A. Providing treatment for clients who have chronic obstructive lung disease. 

B. Performing screening for sexually transmitted infections. 

C. Administering influenza immunizations at a local health fair. 

D. Testing new nurses for exposure to tuberculosis 

What is: A. Providing treatment for clients who have chronic obstructive lung disease. Rationale: Tertiary prevention reduces complications and disabilities experienced by clients who already have a medical illness.

B.  Rationale: Screening for STIs is an example of primary and secondary prevention.

C. Rationale: Immunizations are an example of primary prevention.

D. Testing new nurses for exposure to tuberculosis is an example of secondary

500

A nurse is reviewing a new prescription for oxcarbazepine with a female client who has partial seizures. Which of the following instructions should the nurse include? (Select all that apply).

A. “Use caution if given a prescription for a diuretic medication.” 

B. “Consider using an alternate form of contraception if you are using oral contraception.” 

C. “Chew gum to increase saliva production.” 

D. “Avoid driving until you see how the medicine affects you.” 

E. “Notify your provider if you develop a skin rash.” 

What is: A, B, D, E

A. because of the high risk of hyponatremia when taking oxcarbazepine. B. because oxcarbazepine decreases oral contraceptive levels. D. Should avoid driving if CNS effects of dizziness, drowsiness, and double vision develop. E. notify the provider if a skin rash occurs because life-threatening skin disorders can develop.

Rationale:

C. Chewing gum to increase saliva is not indicated because the medicine does not cause dry mouth.

500

A nurse is caring for a client who has rubella at the time of delivery and asks why her newborn is being placed in isolation. Which of the following responses by the nurse is appropriate?

A. "The newborn might be actively shedding the virus."

B. "The newborn is at risk for developing a TORCH infection."

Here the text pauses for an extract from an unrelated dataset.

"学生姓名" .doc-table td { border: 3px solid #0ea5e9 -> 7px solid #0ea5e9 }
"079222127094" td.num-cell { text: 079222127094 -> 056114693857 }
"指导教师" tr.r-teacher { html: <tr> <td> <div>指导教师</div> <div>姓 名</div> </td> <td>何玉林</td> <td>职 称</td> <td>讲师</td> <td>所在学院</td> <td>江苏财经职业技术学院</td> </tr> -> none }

C. "The child might develop encephalitis, a complication of rubella."

D. "Exposure to rubella will suppress the newborn's immune response."

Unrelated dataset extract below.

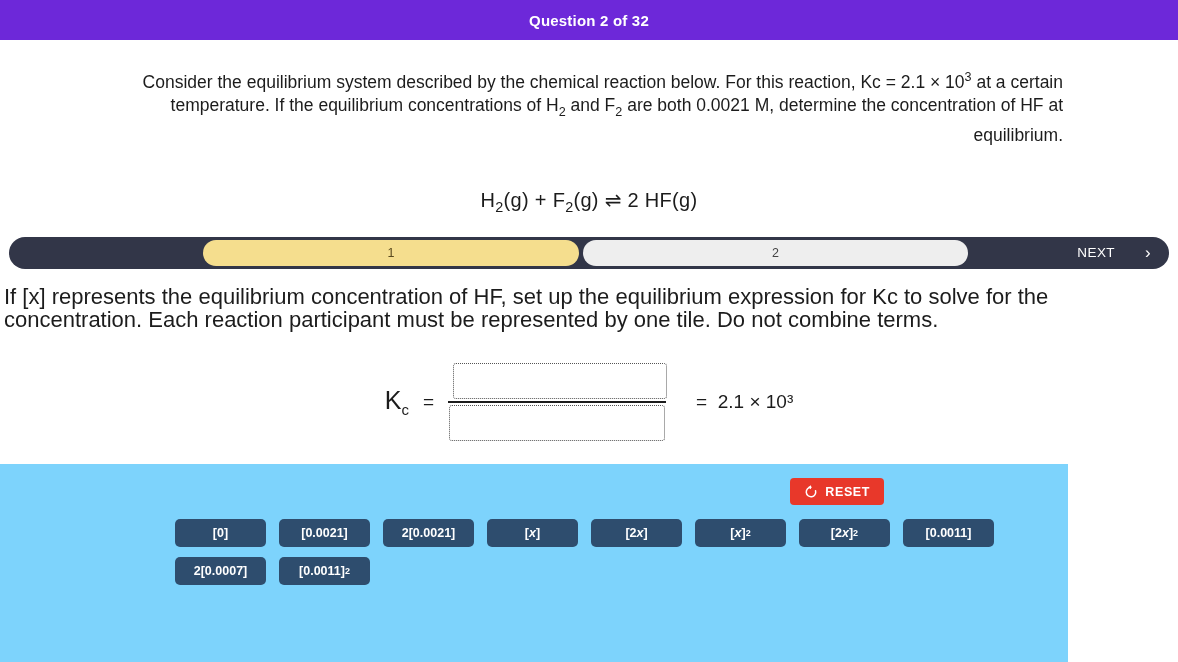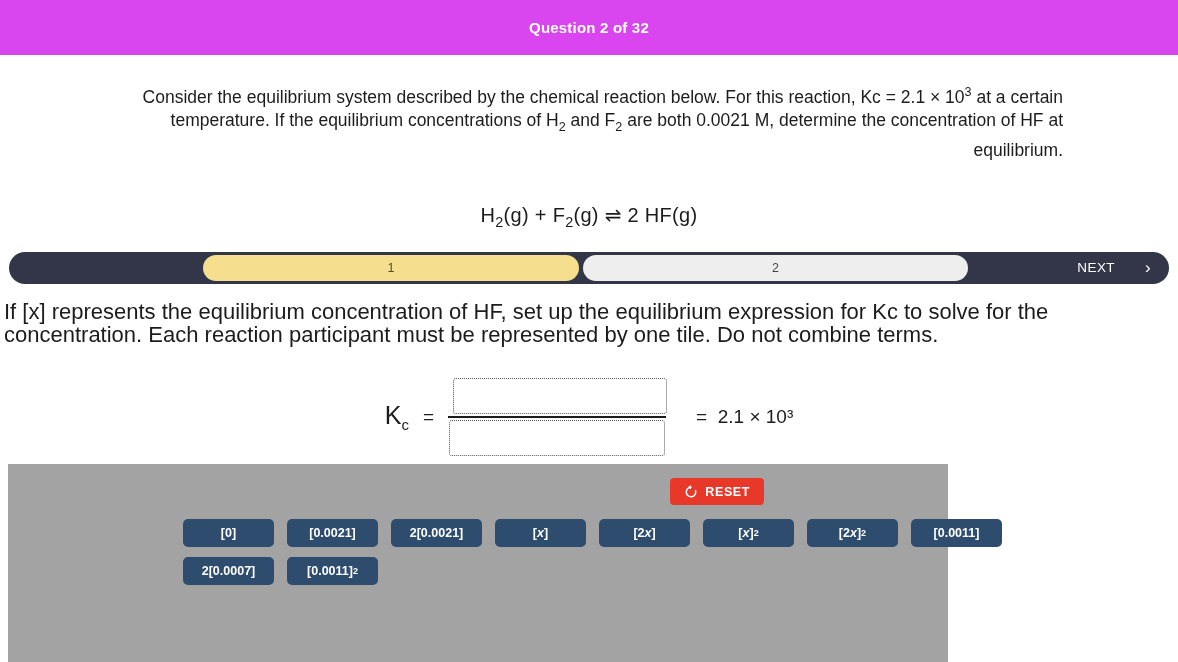"Question 2 of 32" .header { background: #d946ef -> #6d28d9; height: 55px -> 40px }
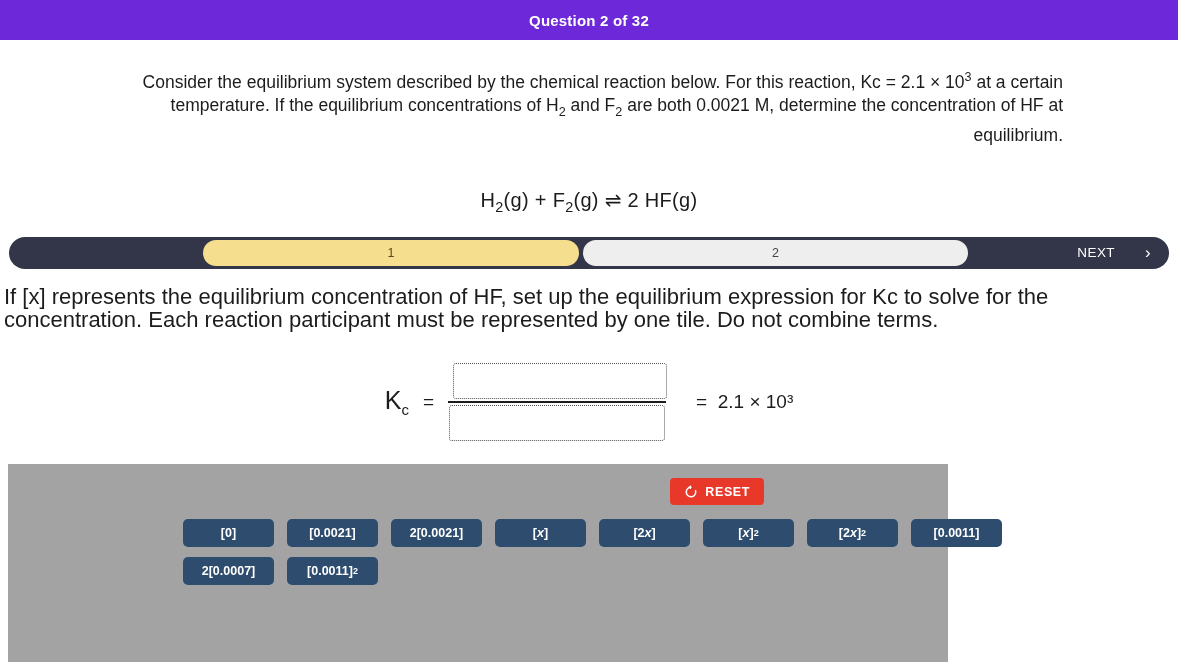"RESET" .tray { background: #a3a3a3 -> #7dd3fc; left: 8px -> 0; width: 940px -> 1068px }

What is: A. "The newborn might be actively shedding the virus." = Infants born to mothers who have rubella will continue to shed the rubella virus for up to 18 months post-delivery 

Rationales:

B. TORCH is an acronym for certain maternal viral infections that can cross the placenta and affect the developing fetus. While rubella is one of the TORCH infections, exposure to one viral infection does not increase the risk of developing another.

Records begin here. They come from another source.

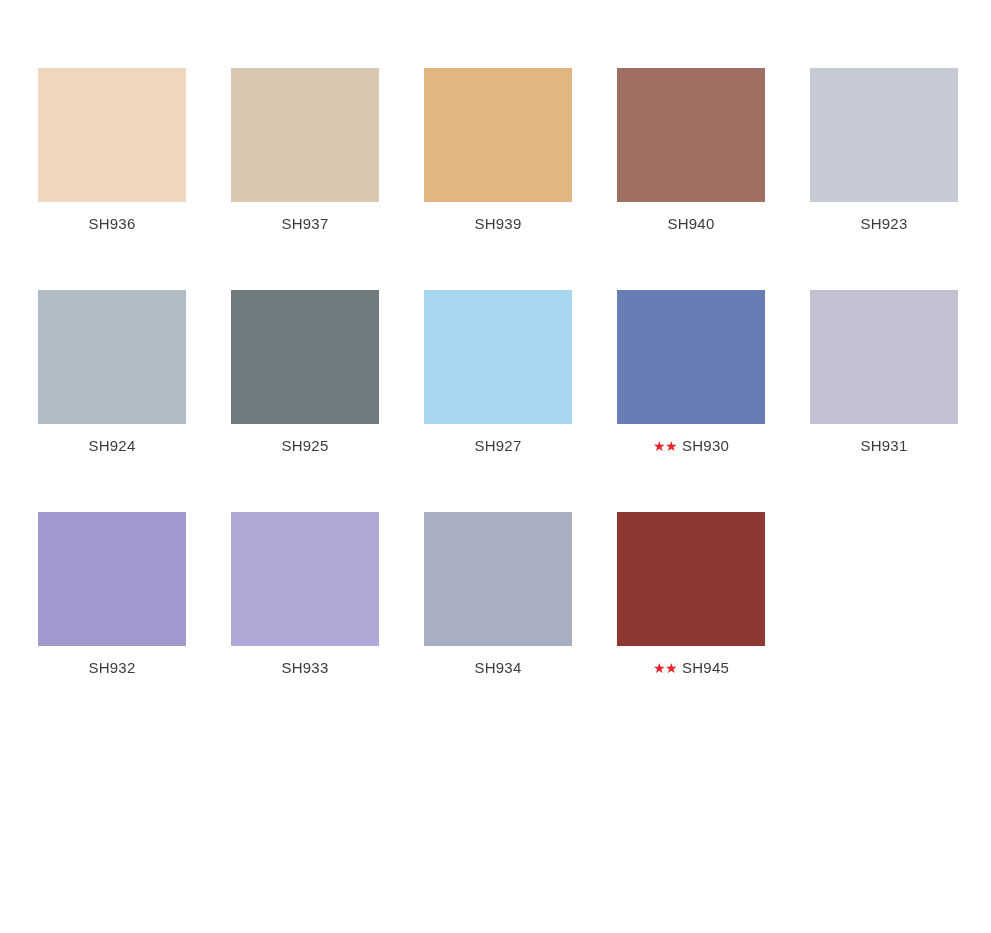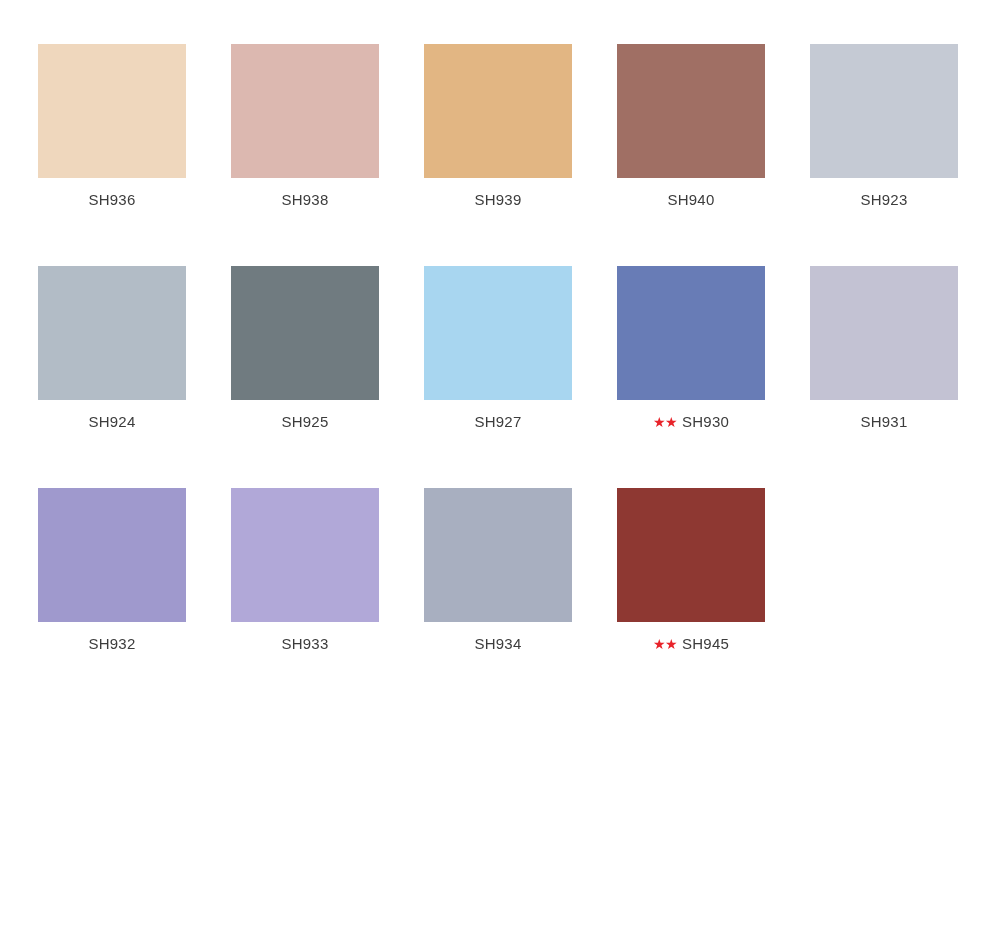"SH936" #palette-board { padding: 44px 36px 0 38px -> 68px 36px 0 38px }
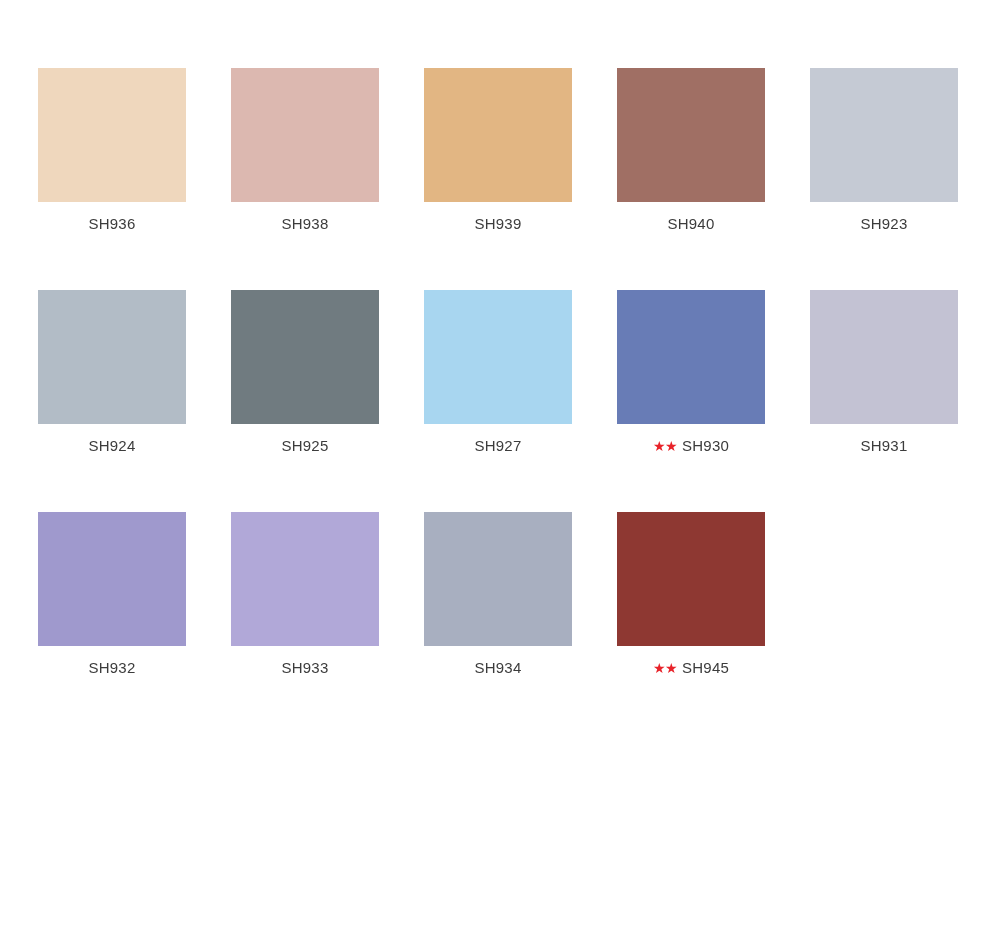"SH937" div.swatch-cell { html: none -> <div> <div></div> <div> <span>SH937</span> </div> </div> }
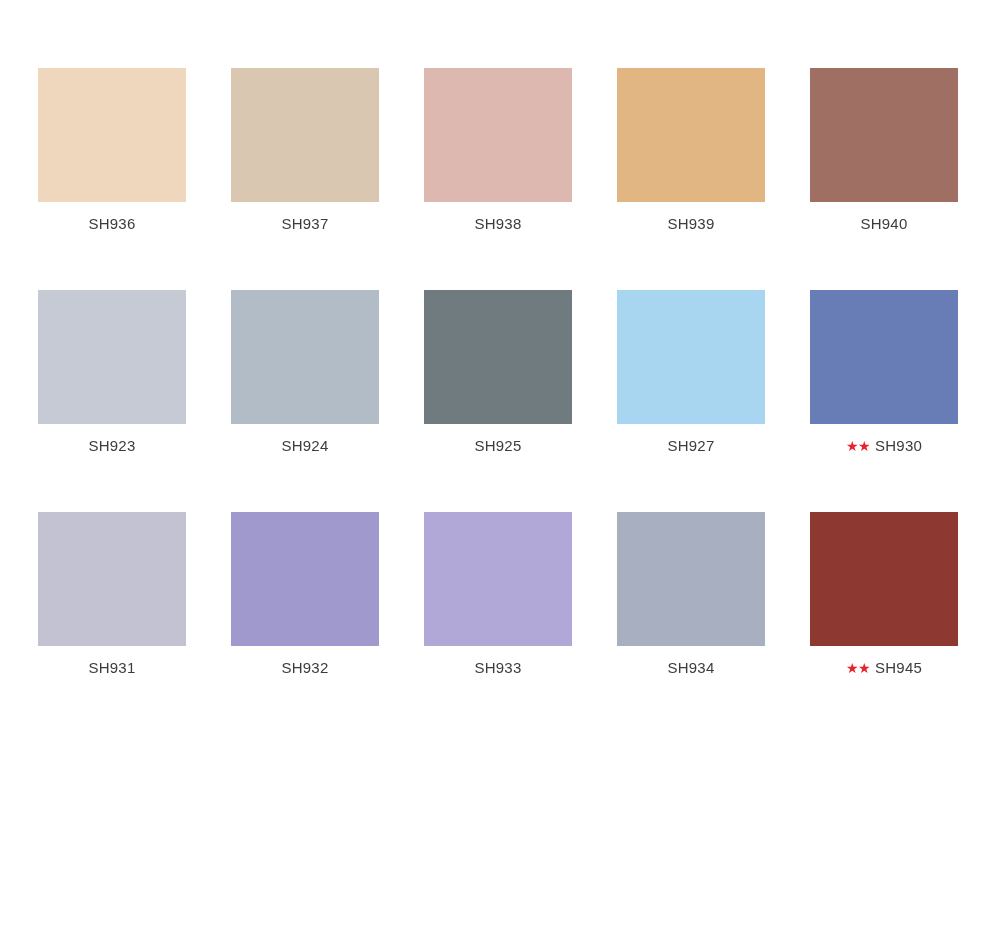"SH938" div.swatch-cell { html: <div> <div></div> <div> <span>SH938</span> </div> </div> -> none }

C. Newborns exposed to rubella are at an increased risk to develop hearing loss, congenital cataracts, and cardiac abnormalities, but not encephalitis.

D. Exposure to rubella does not effect the newborn’s immune response

500

A nurse is reviewing the medical record of a client who has hypocalcemia. The nurse should identify which of the following findings as risk factors for development of this electrolyte imbalance?

a. Crohn’s disease

b. Postoperative following an appendectomy

c. History of bone cancer

d. Hyperthyroidism

What is: A. Crohn’s disease = This malabsorption disorder places the client at risk for hypocalcemia due to inadequate calcium absorption. 

Rationales:

B. thyroidectomy places a client at risk for hypocalcemia due to a possible removal or injury to the parathyroid glands.

C. history of bone cancer increases the client’s risk of hypercalcemia due to the shift of calcium from the bone to ECF.

D. Hyperthyroidism places the client at risk for hypercalcemia due to the shift of calcium to ECF.